- Flag
- Location of Noxapater, Mississippi
- Noxapater, Mississippi Location in the United States
- Coordinates: 32°59′32″N 89°3′50″W﻿ / ﻿32.99222°N 89.06389°W
- Country: United States
- State: Mississippi
- County: Winston

Area
- • Total: 1.01 sq mi (2.61 km^{2})
- • Land: 1.01 sq mi (2.61 km^{2})
- • Water: 0 sq mi (0.00 km^{2})
- Elevation: 548 ft (167 m)

Population (2020)
- • Total: 390
- • Density: 387.1/sq mi (149.47/km^{2})
- Time zone: UTC-6 (Central (CST))
- • Summer (DST): UTC-5 (CDT)
- ZIP code: 39346
- Area code: 662
- FIPS code: 28-52880
- GNIS feature ID: 0674982
- Website: www.noxapater.com

= Noxapater, Mississippi =

Noxapater is a town in Winston County, Mississippi. As of the 2020 census, Noxapater had a population of 390.
==History==
The community takes its name from Noxapater Creek, which flows near the site. A post office was established in 1846, and the town was incorporated in 1906. Noxapater was a stop on the Mobile, Jackson and Kansas City Railroad, built in 1890.

In 1927, a mob of 1,000 white men, mostly from Louisville, lynched two African-Americans, Jim and Mark Fox. The Foxes were accused of killing a white man who started a fight with them.

==Geography==
Noxapater is located at (32.992208, -89.063796).

According to the United States Census Bureau, the town has a total area of 1.0 sqmi, all land.

==Demographics==

At the 2000 census, there were 419 people, 171 households and 121 families residing in the town. The population density was 417.2 PD/sqmi. There were 191 housing units at an average density of 190.2 /sqmi. The racial makeup of the town was 64.44% White and 35.56% African American.

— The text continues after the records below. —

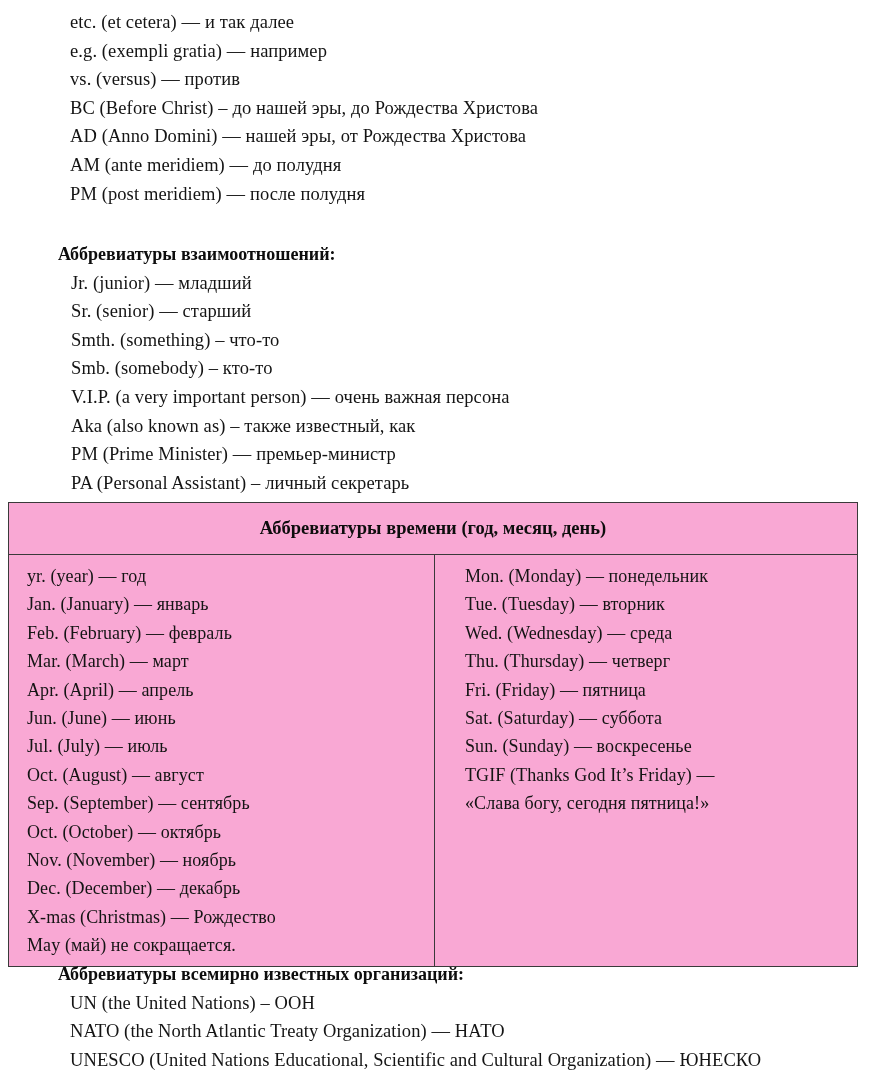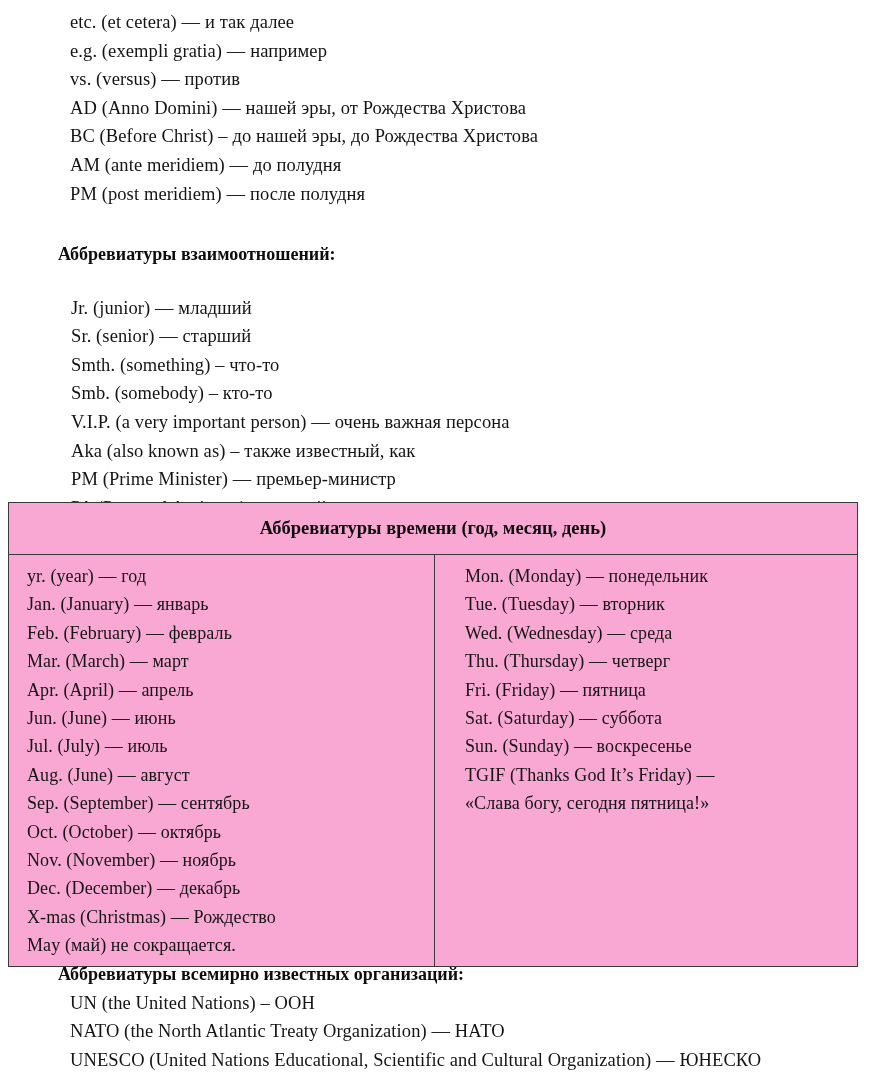--- a/index.html
+++ b/index.html
@@ -54,21 +54,20 @@
   }
 
   
   #relations-block {
     position: absolute;
     left: 58px;
     top: 240px;
   }
   #relations-block .entry-list {
     padding-left: 13px;
-    margin-top: 25px;
   }
 
   
   #time-table {
     position: absolute;
     left: 8px;
     top: 502px;
     width: 850px;
     border: 1.6px solid #3a3a3a;
     border-collapse: collapse;
@@ -127,22 +126,22 @@
 </head>
 <body>
 
 <div class="page">
 
   <div id="latin-block">
     <ul class="entry-list">
       <li class="entry">etc. (et cetera) — и так далее</li>
       <li class="entry">e.g. (exempli gratia) — например</li>
       <li class="entry">vs. (versus) — против</li>
+      <li class="entry">BC (Before Christ) – до нашей эры, до Рождества Христова</li>
       <li class="entry">AD (Anno Domini) — нашей эры, от Рождества Христова</li>
-      <li class="entry">BC (Before Christ) – до нашей эры, до Рождества Христова</li>
       <li class="entry">AM (ante meridiem) — до полудня</li>
       <li class="entry">PM (post meridiem) — после полудня</li>
     </ul>
   </div>
 
   <div id="relations-block">
     <div class="section-heading">Аббревиатуры взаимоотношений:</div>
     <ul class="entry-list">
       <li class="entry">Jr. (junior) — младший</li>
       <li class="entry">Sr. (senior) — старший</li>
@@ -162,21 +161,21 @@
     <div class="tbl-body">
 
       <div class="col-left">
         <div class="entry">yr. (year) — год</div>
         <div class="entry">Jan. (January) — январь</div>
         <div class="entry">Feb. (February) — февраль</div>
         <div class="entry">Mar. (March) — март</div>
         <div class="entry">Apr. (April) — апрель</div>
         <div class="entry">Jun. (June) — июнь</div>
         <div class="entry">Jul. (July) — июль</div>
-        <div class="entry">Aug. (June) — август</div>
+        <div class="entry">Oct. (August) — август</div>
         <div class="entry">Sep. (September) — сентябрь</div>
         <div class="entry">Oct. (October) — октябрь</div>
         <div class="entry">Nov. (November) — ноябрь</div>
         <div class="entry">Dec. (December) — декабрь</div>
         <div class="entry">X-mas (Christmas) — Рождество</div>
         <div class="entry">May (май) не сокращается.</div>
       </div>
 
       <div class="col-right">
         <div class="entry">Mon. (Monday) — понедельник</div>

There were 171 households, of which 30.4% had children under the age of 18 living with them, 48.0% were married couples living together, 18.7% had a female householder with no husband present, and 29.2% were non-families. 27.5% of all households were made up of individuals, and 17.5% had someone living alone who was 65 years of age or older. The average household size was 2.45 and the average family size was 2.96.

Age distribution was 24.6% under the age of 18, 7.4% from 18 to 24, 24.1% from 25 to 44, 25.1% from 45 to 64, and 18.9% who were 65 years of age or older. The median age was 41 years. For every 100 females, there were 80.6 males. For every 100 females age 18 and over, there were 71.7 males.

The median household income was $27,917, and the median family income was $28,750. Males had a median income of $25,500 versus $18,500 for females. The per capita income for the town was $13,658. About 16.9% of families and 18.4% of the population were below the poverty line, including 25.7% of those under age 18 and 9.5% of those age 65 or over.

Historical population
| Census | Pop. | Note | %± |
| 1910 | 311 |  | — |
| 1920 | 515 |  | 65.6% |
| 1930 | 526 |  | 2.1% |
| 1940 | 569 |  | 8.2% |
| 1950 | 615 |  | 8.1% |
| 1960 | 549 |  | −10.7% |
| 1970 | 554 |  | 0.9% |
| 1980 | 516 |  | −6.9% |
| 1990 | 441 |  | −14.5% |
| 2000 | 419 |  | −5.0% |
| 2010 | 472 |  | 12.6% |
| 2020 | 390 |  | −17.4% |
U.S. Decennial Census

==Education==
The Town of Noxapater is within the Louisville Municipal School District, which covers the entire county. Its school is Noxapater Attendance Center, which covers grades Kindergarten through 12.

East Central Community College is the community college of Winston County.

==Notable people==
- F. Mason Sones, pioneer in cardiac catheterization.